Mais il se dégage tout de même l’impression que la nomination d’un informateur avant la publication officielle et définitive de députés élus s’est faite dans une précipitation que rien ne justifiait. Elle intervenait, en effet, à un peu plus de deux semaines après l’investiture du Chef de l’Etat pour son deuxième et dernier mandat.

DES LUTTES INTERNES A L’UNION SACREE  

Le 26 février, l’informateur-formateur a présenté son rapport préliminaire au Chef de l’Etat. Félix Tshisekedi lui avait alors demandé de finaliser ledit rapport «en y intégrant certains éléments structurants afin de faciliter la conclusion d’un accord de Gouvernement entre les membres de la coalition majoritaire portant sur la composition du gouvernement et sur les objectifs programmatiques qu’ils se fixent».

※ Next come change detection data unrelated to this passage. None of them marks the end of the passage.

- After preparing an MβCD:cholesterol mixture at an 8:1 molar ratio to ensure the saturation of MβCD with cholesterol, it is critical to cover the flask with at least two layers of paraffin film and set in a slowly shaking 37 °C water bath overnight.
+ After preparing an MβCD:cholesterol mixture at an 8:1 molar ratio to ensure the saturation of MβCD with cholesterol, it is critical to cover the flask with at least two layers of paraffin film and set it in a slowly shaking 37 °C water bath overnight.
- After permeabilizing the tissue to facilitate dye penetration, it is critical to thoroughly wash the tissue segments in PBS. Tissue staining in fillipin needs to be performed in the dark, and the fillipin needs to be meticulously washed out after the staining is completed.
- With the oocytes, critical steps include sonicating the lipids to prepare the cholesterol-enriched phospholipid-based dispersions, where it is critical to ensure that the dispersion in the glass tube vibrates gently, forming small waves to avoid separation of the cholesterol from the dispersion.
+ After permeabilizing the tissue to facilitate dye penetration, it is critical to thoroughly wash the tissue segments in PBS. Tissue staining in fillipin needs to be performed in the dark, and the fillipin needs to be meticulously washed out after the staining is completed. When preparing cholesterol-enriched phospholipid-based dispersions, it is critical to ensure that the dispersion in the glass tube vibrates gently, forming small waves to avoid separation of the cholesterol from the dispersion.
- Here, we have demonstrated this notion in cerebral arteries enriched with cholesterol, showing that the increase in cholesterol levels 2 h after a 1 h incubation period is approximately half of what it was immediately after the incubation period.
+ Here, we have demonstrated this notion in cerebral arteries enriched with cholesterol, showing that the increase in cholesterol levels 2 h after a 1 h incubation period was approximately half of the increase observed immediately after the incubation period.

Même si la signification de «certains éléments structurants» à intégrer à son rapport demeure un mystère, l’Informateur n’en est pas moins informé de la bataille à peine voilée dans la course au perchoir de l’Assemblée nationale. Face à un Christophe Mboso qui ne cache pas son intention de rempiler, se dresse Vital Kamerhe déterminé à regagner un fauteuil perdu en 2019 à la suite d’un différend avec son parti de l’époque, le PPRD de l’ancien président Joseph Kabila.

Les partisans de l’un et l’autre, à la présence très remarquable sur les réseaux sociaux, n’hésitent désormais plus à user d’un langage d’une extrême virulence, allant jusqu’à la menace. Une attitude qui s’est soldée le vendredi 15 mars par le quasi-lynchage d’un anonyme qui avait eu le tort, lors de l’arrivée triomphale de Vital Kamerhe au Palais du Peuple, d’interroger à haute voix la destination prise par les fonds dans le cadre du Projet dit de 100 Jours du président de la République à l’orée de son premier mandat en 2019.

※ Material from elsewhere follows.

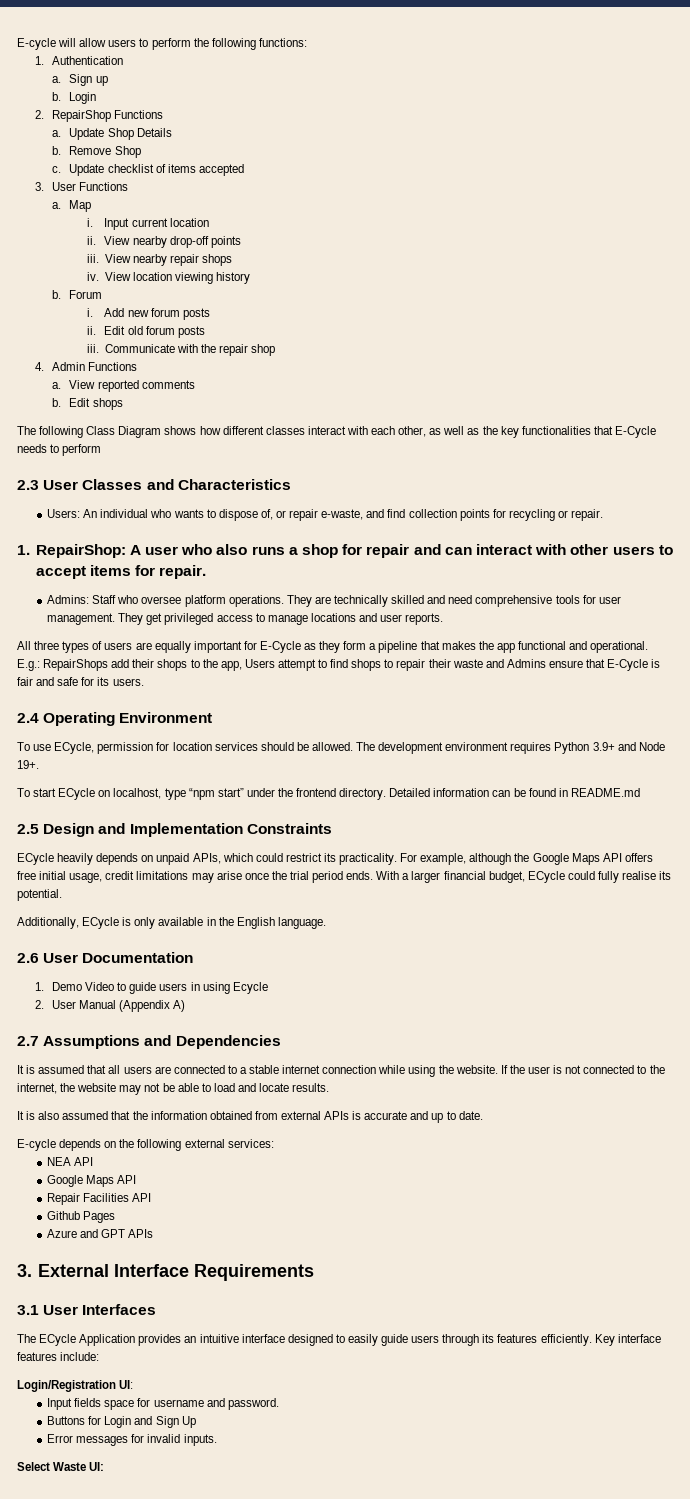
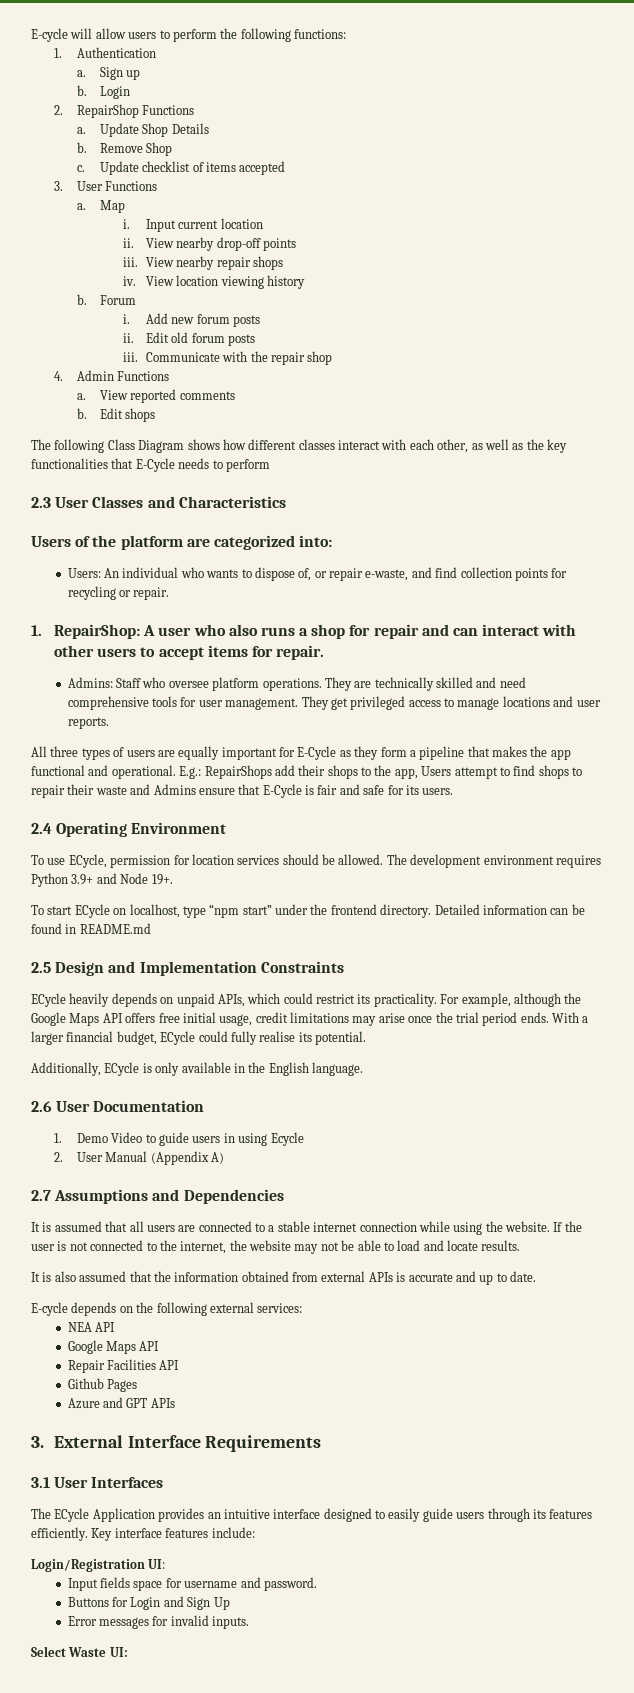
+ Users of the platform are categorized into:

L’Informateur doit en plus gérer le probable mécontentement de Modeste Bahati, président du Sénat, qui n’a pas digéré la défection de son fils du bureau d’âge de l’Assemblée nationale, mais aussi la perte d’une dizaine de députés invalidés, faisant reculer significativement son regroupement politique AFDC-A qui a perdu sa deuxième place à la représentation nationale après l’UDPS, et désormais précédé de l’UNC de Vital Kamerhe.

Mis en perspective, tous ces éléments perturbateurs doivent interpeller l’Informateur qui, d’une part, doit prêter une attention toute particulière aux dissensions  internes à l’Union sacrée et d’autre part, jouer à l’apaisement des esprits  avant d’en référer à l’ «autorité morale» pour la sanction définitive.

LA BATAILLE DU PERCHOIR

La bataille pour le perchoir de la chambre basse du Parlement fait rage, alimentant les tensions entre les différents camps politiques. Les proches alliés de Félix Tshisekedi exercent une influence considérable, compliquant davantage la tâche d’Augustin Kabuya. Certains acteurs du régime, qui ont joué un rôle majeur dans la réélection du Chef de l’Etat dans leurs régions respectives, refusent d’être relégués au second plan.

Cette impasse politique souligne les divisions profondes au sein du pays et met en lumière les enjeux cruciaux liés à la formation du gouvernement. Tant que la question de la coalition majoritaire ne sera pas résolue, la nomination d’un Premier ministre restera en suspens, laissant le pays dans une incertitude politique préoccupante.

Il est désormais impératif que les différents acteurs politiques fassent preuve de responsabilité et de compromis pour surmonter ces obstacles et permettre au Congo de renouer avec la stabilité et la gouvernance démocratique.